The Prime Minister’s plan also calls for deregulation. For example, Truss would speed the completion of infrastructure projects by reducing the scope of environmental impact assessments. It would also reduce the property transaction tax, creating a more fluid housing market and increasing economic efficiency and labor mobility.

The most questionable elements of the plan are the income tax cuts. Reducing the basic income tax rate by one percentage point to 19% will fuel consumption at a time when the Bank of England is trying to rein in inflation. But after worrying rhetoric in the leadership election on central bank independence, the Prime Minister was clear: ‘It is right that interest rates are set independently by the Bank of England and politicians don’t decide that.”

The Prime Minister’s proposal to scrap the 45% tax bracket on incomes above £150,000 a year – the wealthiest 1.1% – was also unwise in the current tax and economic environment, coming under heavy criticism and eventually abandoned. “I understand and I listened,” Truss said.

Energy subsidies are hard for an economist to swallow. By protecting the public from high prices, they would reduce the incentive to change behavior: turn off the lights when leaving a room, put on an extra sweater. But other European countries are pursuing broadly similar policies, and there are simply no good solutions for the government when average household energy bills are set to soar due to Russia’s invasion of Ukraine. And these subsidies are not economic stimulus – they simply shift the responsibility of absorbing high energy costs from the private sector to the public sector.

So yes, there are legitimate grounds for concern and criticism here. But Britain is not collapsing. In fact, there’s a lot here to back up.

Fortunately, the hyperbole seems to have died down and the markets have stabilized. Following an intervention by the Bank of England to provide emergency liquidity to the financial system and the government’s decision not to remove the 45% rate, the pound recouped its losses.
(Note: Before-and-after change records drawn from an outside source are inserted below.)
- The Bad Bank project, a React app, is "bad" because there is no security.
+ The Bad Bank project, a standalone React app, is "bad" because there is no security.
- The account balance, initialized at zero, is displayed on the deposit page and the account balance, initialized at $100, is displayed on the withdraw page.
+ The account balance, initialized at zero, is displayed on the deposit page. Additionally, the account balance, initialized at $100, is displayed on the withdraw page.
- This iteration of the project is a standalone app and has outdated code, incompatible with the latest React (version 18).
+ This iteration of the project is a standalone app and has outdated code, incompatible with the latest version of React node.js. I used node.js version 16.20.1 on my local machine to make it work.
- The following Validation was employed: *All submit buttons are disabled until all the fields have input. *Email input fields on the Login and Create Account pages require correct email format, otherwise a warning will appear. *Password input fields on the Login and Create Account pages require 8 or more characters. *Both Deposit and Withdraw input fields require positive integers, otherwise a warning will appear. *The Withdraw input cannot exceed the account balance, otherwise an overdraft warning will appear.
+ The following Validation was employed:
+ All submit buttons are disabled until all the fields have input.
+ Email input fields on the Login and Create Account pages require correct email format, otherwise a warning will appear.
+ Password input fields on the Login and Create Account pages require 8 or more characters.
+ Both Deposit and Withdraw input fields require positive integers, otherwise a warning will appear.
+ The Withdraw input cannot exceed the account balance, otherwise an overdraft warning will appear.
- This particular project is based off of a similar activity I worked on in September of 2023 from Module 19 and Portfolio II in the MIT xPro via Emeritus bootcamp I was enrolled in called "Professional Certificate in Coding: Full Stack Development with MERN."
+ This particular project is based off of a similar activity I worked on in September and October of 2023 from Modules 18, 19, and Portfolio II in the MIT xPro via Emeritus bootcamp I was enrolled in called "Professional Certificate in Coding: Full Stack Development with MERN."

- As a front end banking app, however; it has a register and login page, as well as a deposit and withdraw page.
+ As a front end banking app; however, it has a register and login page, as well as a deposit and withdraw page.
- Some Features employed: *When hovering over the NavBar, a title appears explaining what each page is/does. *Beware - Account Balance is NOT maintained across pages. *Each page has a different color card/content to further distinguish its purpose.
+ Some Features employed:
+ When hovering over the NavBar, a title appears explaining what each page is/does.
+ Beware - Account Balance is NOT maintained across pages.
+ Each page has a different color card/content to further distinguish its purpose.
Britain’s 10-year borrowing rate is half a percentage point below the US rate – a relatively small spread.

But stability is not enough. The deployment of the plan was botched and created a credibility crisis for the government. Truss and Kwasi Kwarteng, the Chancellor of the Exchequer, must convince the markets and the public that their plan is reasonable. They need to explain why energy subsidies are the best of a bunch of bad options, and why their tax and regulatory changes will spur growth.

Credibility also demands that they clearly state where they plan to cut spending to get closer to a balanced budget. And the government must flesh out its plans to deregulate child care, agriculture, infrastructure, housing and land use.

In Birmingham, Truss took off the green visors: “Low growth isn’t just numbers on a spreadsheet.” Indeed, slow growth means fewer opportunities for economic progress. This means a dispute over distribution. This means that workers’ talents are underutilized and their energy untapped. It means obscured aspirations and more modest dreams for the future.

Truss’ economic program is a work in progress. It started badly. But by focusing on growth, the Prime Minister is clearly pushing Britain in the right direction.